# CS-6580 Lecture 12 - Architecture Patterns
**Dylan Zwick**

*Weber State University*

Today, we're going to dive into some architectures that are frequently utilized in the building of neural networks - particularly but not exclusively convolutional neural networks.

When you're designing a model, what you're really doing is designing its *hypothesis space* - the space of possible functions over which gradient descent can search, parametrized by the model's weights. Like feature engineering, a good hypotheses space encodes *prior knowledge* about the problem you're trying to solve. For example, using convolutional layers means that you expect the relevant patterns to be translation invariant.

A good model architecture is one that reduces the size of the search space while not significantly limiting effective solutions. It's about making the problem simpler for gradient descent to solve - which is a pretty simple process that needs all the help it can get.

Today, we'll review a few essential architecture best practices - *residual connections, batch normalization*, and *separable convolutions*. We'll then apply them to the cats vs. dogs problem we investigated a couple weeks ago.

An important general idea when architecting, well, really anything, is that you want what you do to be *modular*, *hierarchical*, and *reusable*. Being modular means it's broken down into the fundamental classes of problem.

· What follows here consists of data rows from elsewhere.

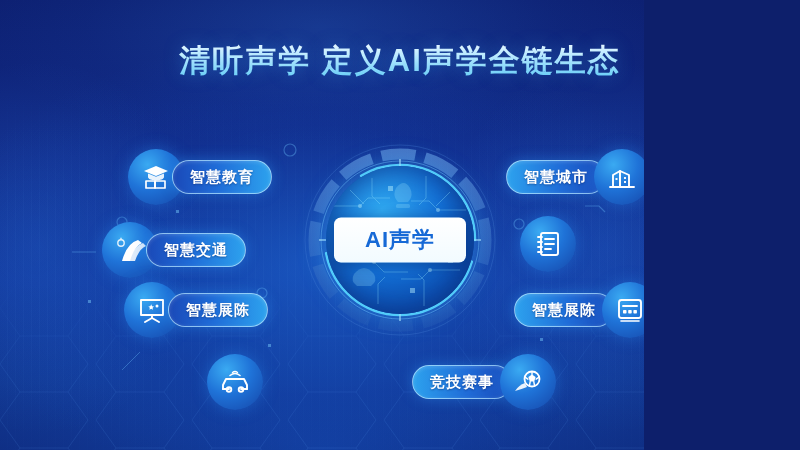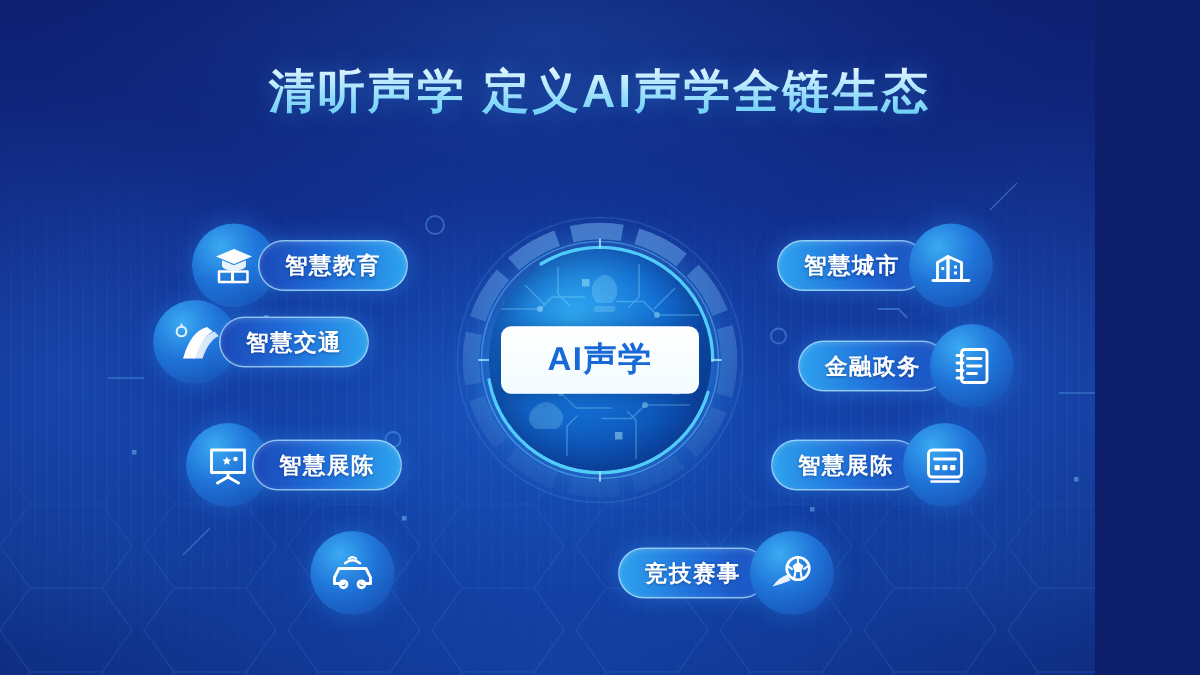"清听声学 定义AI声学全链生态" #stage { width: 730px -> 644px }
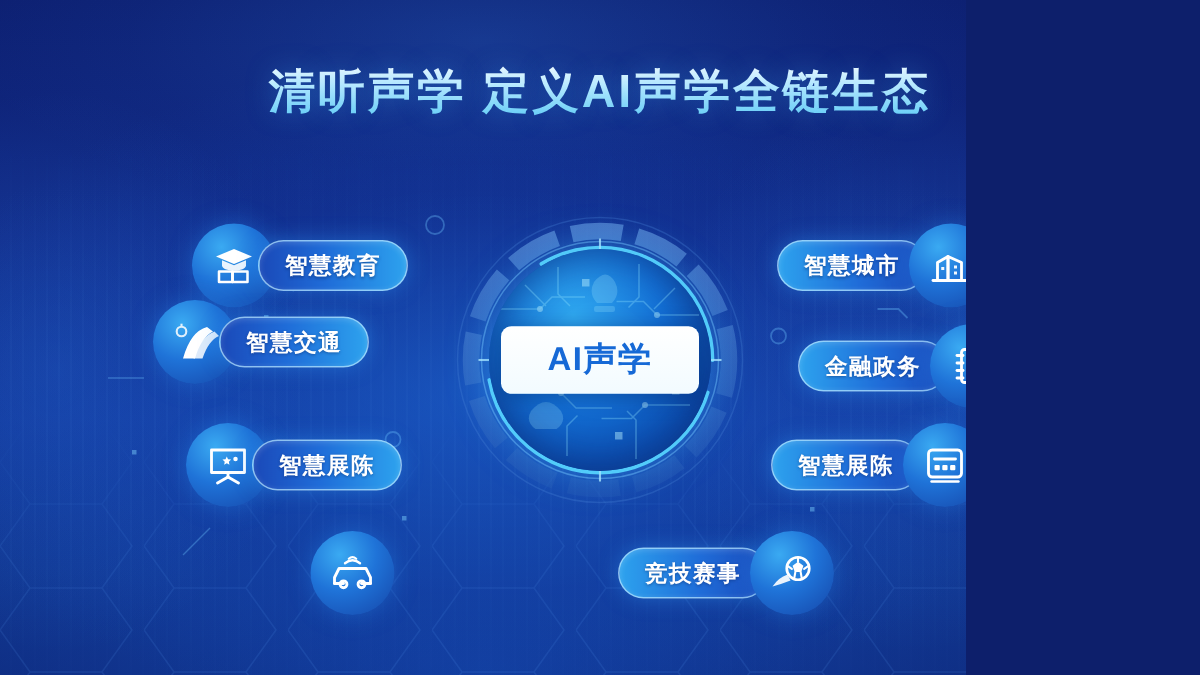"智慧城市" #node-cit { left: 518px -> 506px }
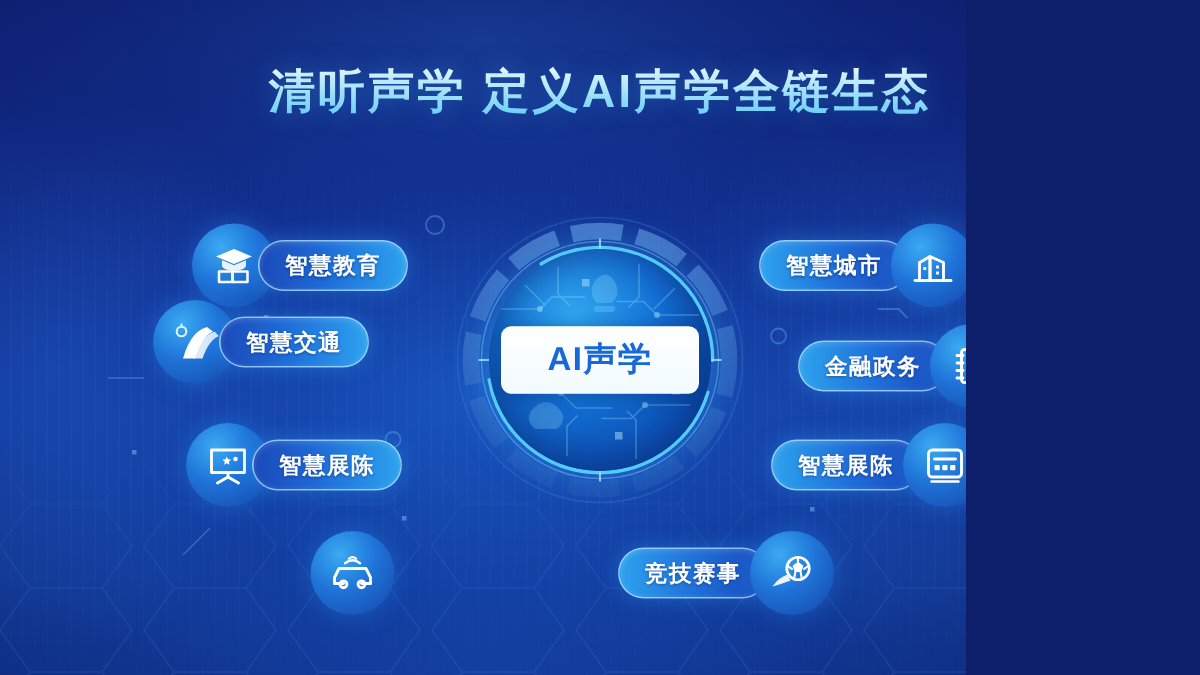"智慧交通" #node-tra { top: 208px -> 230px }
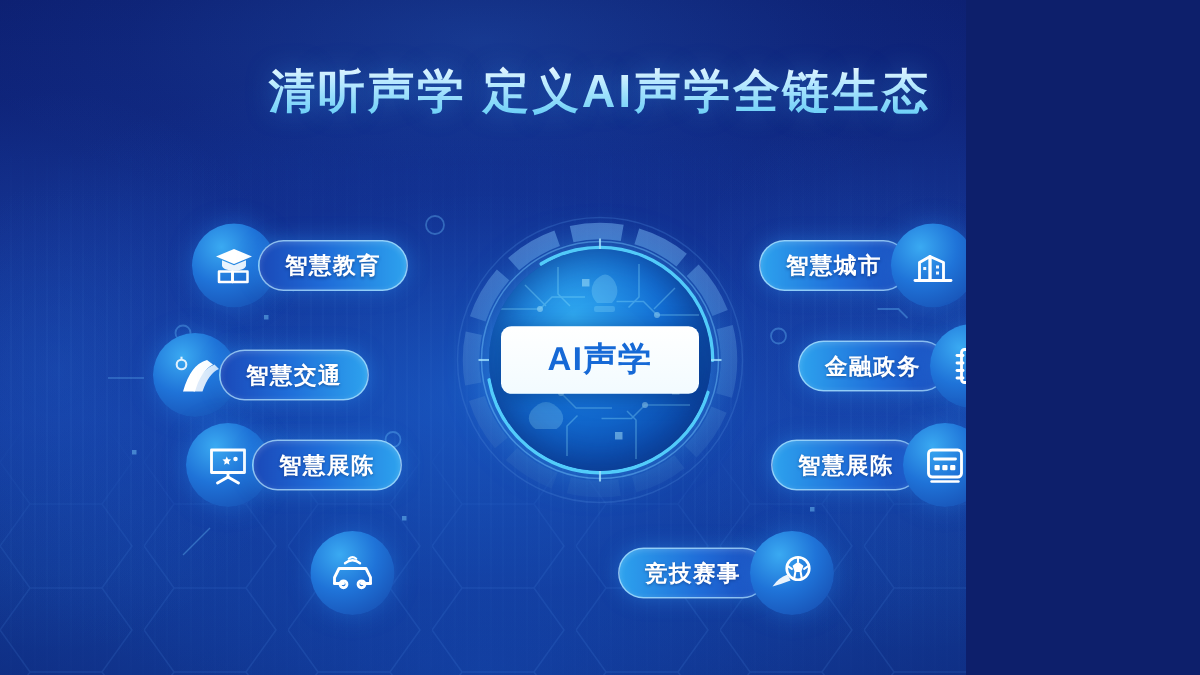"金融政务" div.pill { html: <div>金融政务</div> -> none }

Being hierarchical means that patterns are applied at multiple levels of abstraction and complexity. Being reusable means that when the same problems are encountered in different contexts the same solutions are applied.

Deep learning model architecture is primarily about maknig clever use of modularity, hierarchy, and reuse. Neural network architectures are structured into repeated groups of layers (usually called "blocks"). These layers are then structures into pyramid-like hierarchies - the number of filters grows with layer depth, while the size of the feature maps shrink.

Generally speaking, a deep stack of narrow layers performs better than a shallow stack of large layers. However, there's a limit to how deep you can stack layers, due to the problem of *vanishing gradients*. One way to mitigate this problem is with *residual connections*.

### Residual Connecitons

Backpropagation in a sequential deep learning model is kind of similar to a game of "Telephone", in that every time information is transmitted noise is introduced into the signal.

If you have a chain of functions,

<center>
  $\displaystyle f_{4}(f_{3}(f_{2}(f_{1}(x))))$,
</center>

the goal is to adjust the parameters of each based on the error recorded on the output $f_{4}$. To adjunt $f_{1}$, you need to percolate error information through $f_{2}$, $f_{3}$, and $f_{4}$. However, each time you do this you introduce some noise. If your function chain is too deep, this noise can overwhelm the signal, and backpropagation stops working.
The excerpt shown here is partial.